What is needed :: Transcribe every entry word for word, but drop the pictures.

Dataset ::

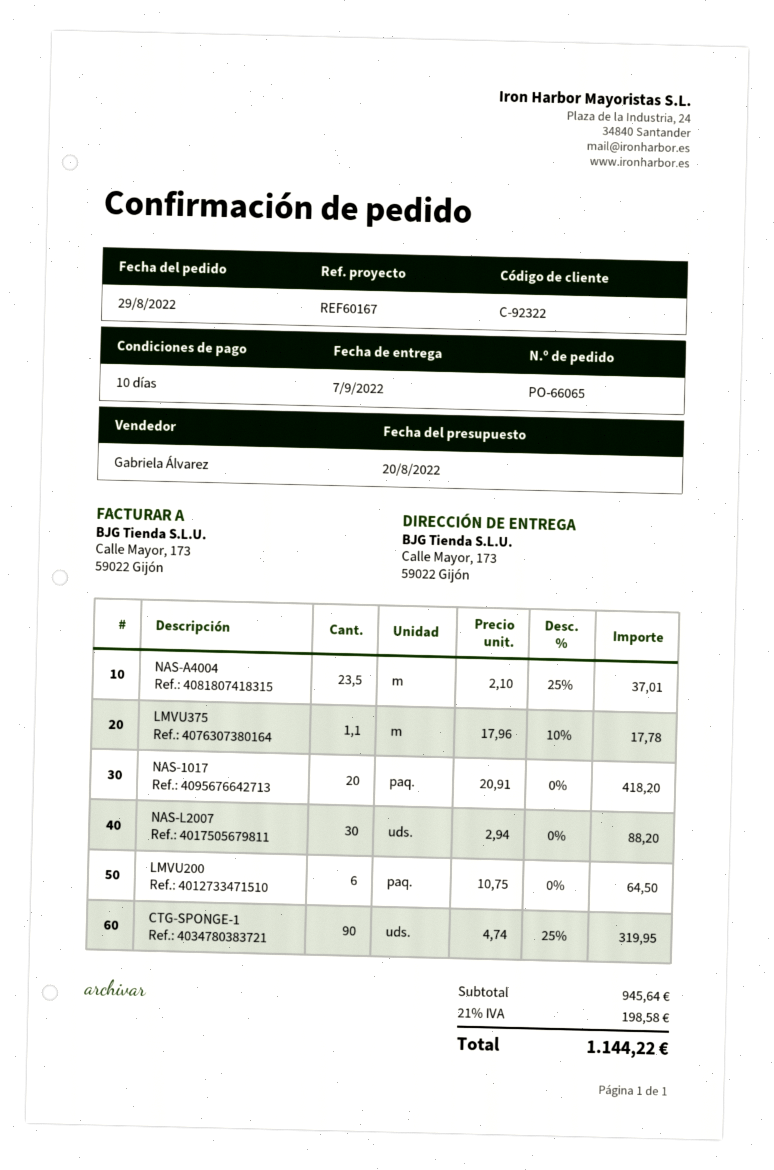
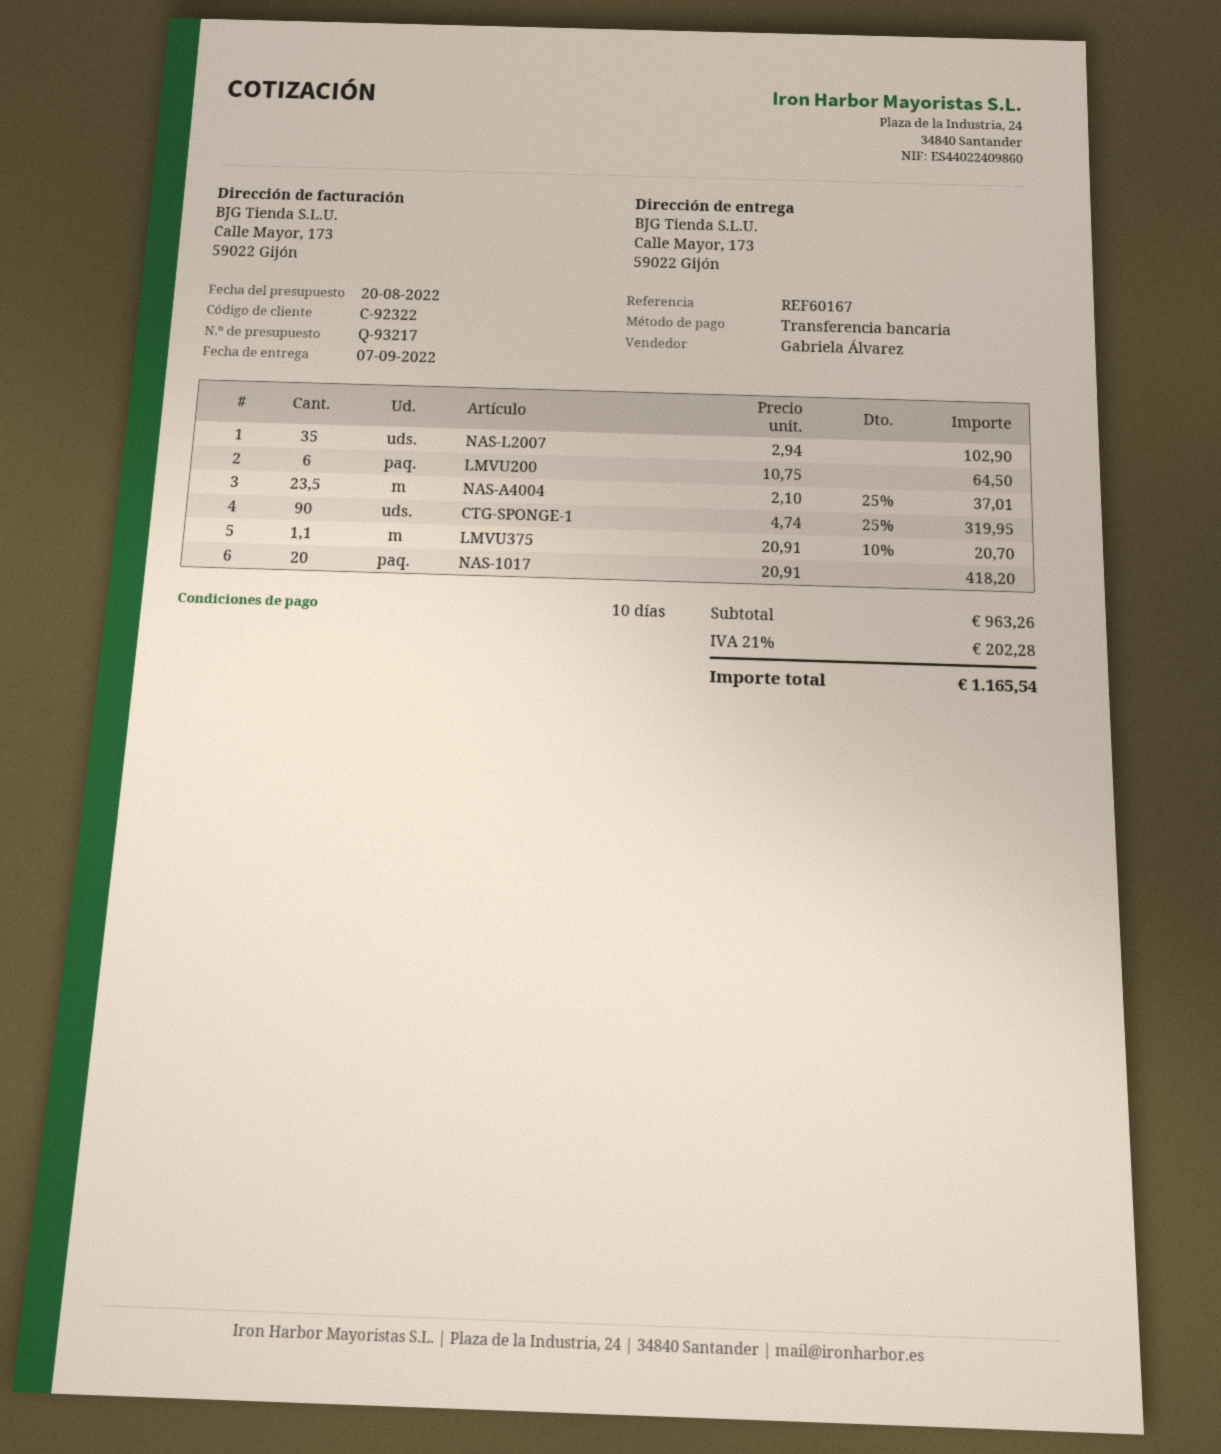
LMVU375: 1.1 x 17.96 - 10% = 17.78 -> 1.1 x 20.91 - 10% = 20.70
NAS-L2007: 30 x 2.94 = 88.20 -> 35 x 2.94 = 102.90
subtotal: 945.64 -> 963.26
tax: 21% = 198.58 -> 21% = 202.28
total: 1144.22 -> 1165.54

Result for this exercise ::
LMVU375: 1.1 x 17.96 - 10% = 17.78 -> 1.1 x 20.91 - 10% = 20.70
NAS-L2007: 30 x 2.94 = 88.20 -> 35 x 2.94 = 102.90
subtotal: 945.64 -> 963.26
tax: 21% = 198.58 -> 21% = 202.28
total: 1144.22 -> 1165.54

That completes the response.